P. V. Manoranjan Rao is a veteran space scientist and author from India. In his career spanning over three decades — including over two decades at the Indian Space Research Organisation's Vikram Sarabhai Space Centre — he has done extensive research in areas including the physics of lightning discharge, ionospheric physics, magnetospheric physics, VLF and ELF wave propagation, electrostatics of launch vehicles, electrostatic charging of communications satellites, EMI/EMC and lightning protection for launch vehicles. He has edited and authored three books on India's space history.

==Early life==
After completing his Bachelor of Science in Physics from Hindu College (Guntur), Andhra Pradesh in 1956, Manoranjan Rao did his Master of Science in Physics from Banaras Hindu University in 1958.

==Career==
During 1959–1961, Manoranjan Rao did research in theoretical physics at the Indian Association for the Cultivation of Science in Kolkata. This was followed by research stints (1962–1968) on the physics of lightning at the University College of Science and Bose Institute under the eminent physicist Prof. Satish Ranjan Khastgir. In 1968, he was awarded a Doctor of Philosophy in Physics by the University of Calcutta. In 1969, he moved to Kuden-kenkyujo, Toyokawa, Japan to continue with his research on atmospheric electricity and lightning physics at the Nagoya University. After spending a year in Japan, Manoranjan Rao joined the National Physical Laboratory of India for a brief stint. Later, at Banaras Hindu University, he worked on whistler phenomenon, which led to his research on very low frequency (VLF) and extremely low frequency (ELF) propagation in the magnetosphere.

He left Banaras Hindu University in 1973 to join the Space Physics Division (SPD) at Vikram Sarabhai Space Centre (VSSC), Thiruvananthapuram.

He has 31 publications in various journals, Indian and international, and has authored 8 technical reports internal to the Vikram Sarabhai Space Centre. Over 20 of his articles have been published in newspapers and magazines, and he is quoted often in the media on matters related to the history of the ISRO.
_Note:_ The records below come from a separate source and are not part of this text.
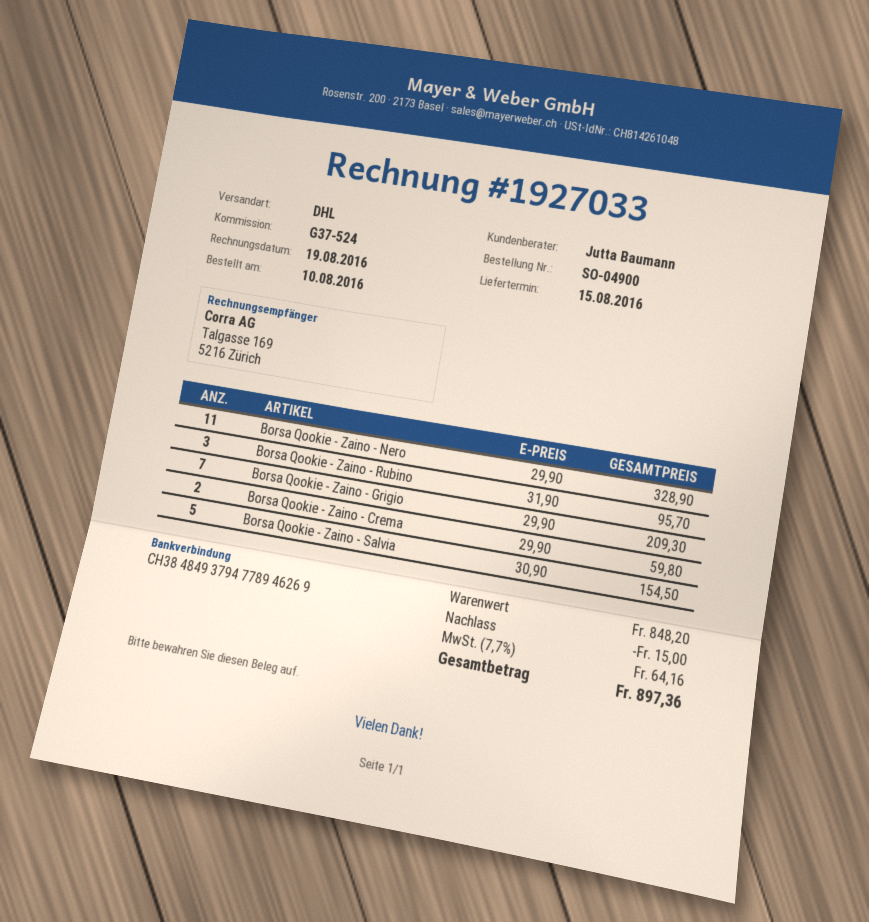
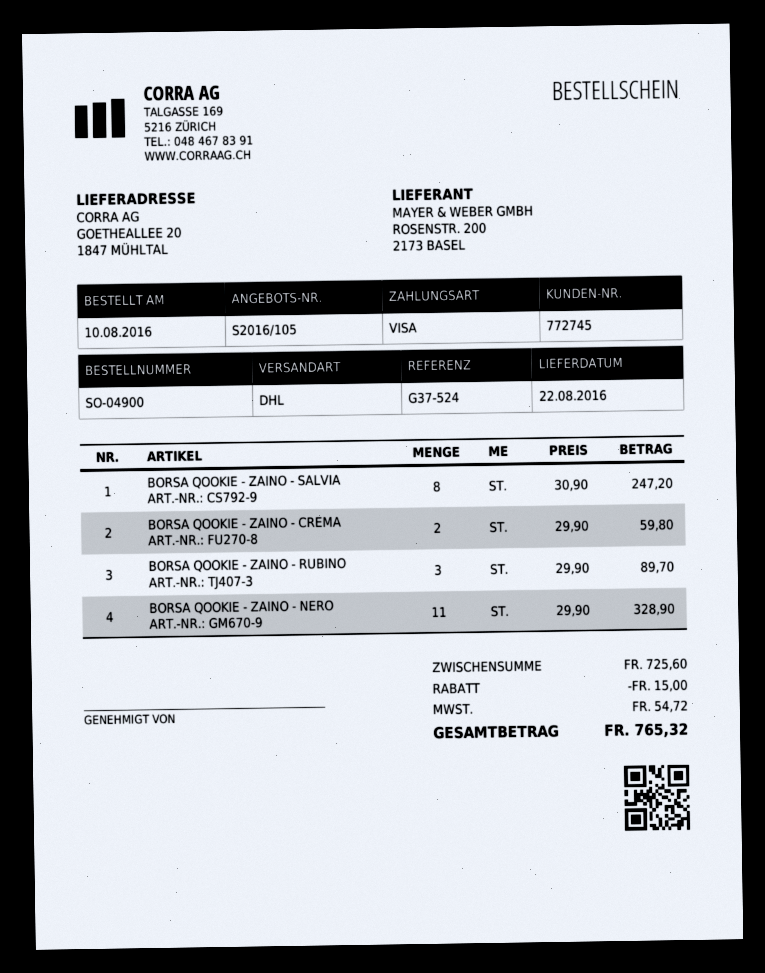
delivery date: 2016-08-15 -> 2016-08-22
Borsa Qookie - Zaino - Rubino: 3 x 31.90 = 95.70 -> 3 x 29.90 = 89.70
Borsa Qookie - Zaino - Grigio: 7 x 29.90 = 209.30 -> none
Borsa Qookie - Zaino - Salvia: 5 x 30.90 = 154.50 -> 8 x 30.90 = 247.20
subtotal: 848.20 -> 725.60
tax: 64.16 -> 54.72
total: 897.36 -> 765.32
He was the founder-editor of Countdown, the in-house journal of VSSC, and Space India, the in-house journal of the ISRO, from their inception until his retirement. He was also instrumental in reviving the ISRO's Space Museum in Thiruvananthapuram. He has written the script for over a dozen documentaries highlighting the VSSC's achievements. At the time of his retirement from theVSSC, he was part of VSSC Management Council, the apex body that works with the centre director in the overall management of the centre.

He retired from ISRO in 1996 as the Group Director of the Programme Planning and Evaluation Group at VSSC.

After his retirement from VSSC, he has worked on the lightning protection systems at STPI Earth Station, Technopark, Trivandrum and the Polar Satellite Launch Vehicle launchpad at Satish Dhawan Space Centre. He also continued with his contributions to ISRO's Space Museum even after retirement — he wrote the content for the museum display panels.

He was the Editor-in-Chief of 50 Years of Space: A Global Perspective, a publication that commemorated 50 years of the Sputnik 1 launch and the 58th International Astronautical Congress (Hyderabad, 2007). Along with P. Radhakrishnan, a former space scientist, Dr. Rao co-authored A Brief History of Rocketry in ISRO, published in 2012. This book won the Engineering Sciences Book award for 2014 from the Paris-based International Academy of Astronautics (IAA).

He was the Chief Editor of From Fishing Hamlet To Red Planet, a compendium of articles on the history of the Indian Space Research Organisation and its sequel Ever Upwards: ISRO in Images, both considered to be the authorized and official history of Indian Space Research Organisation.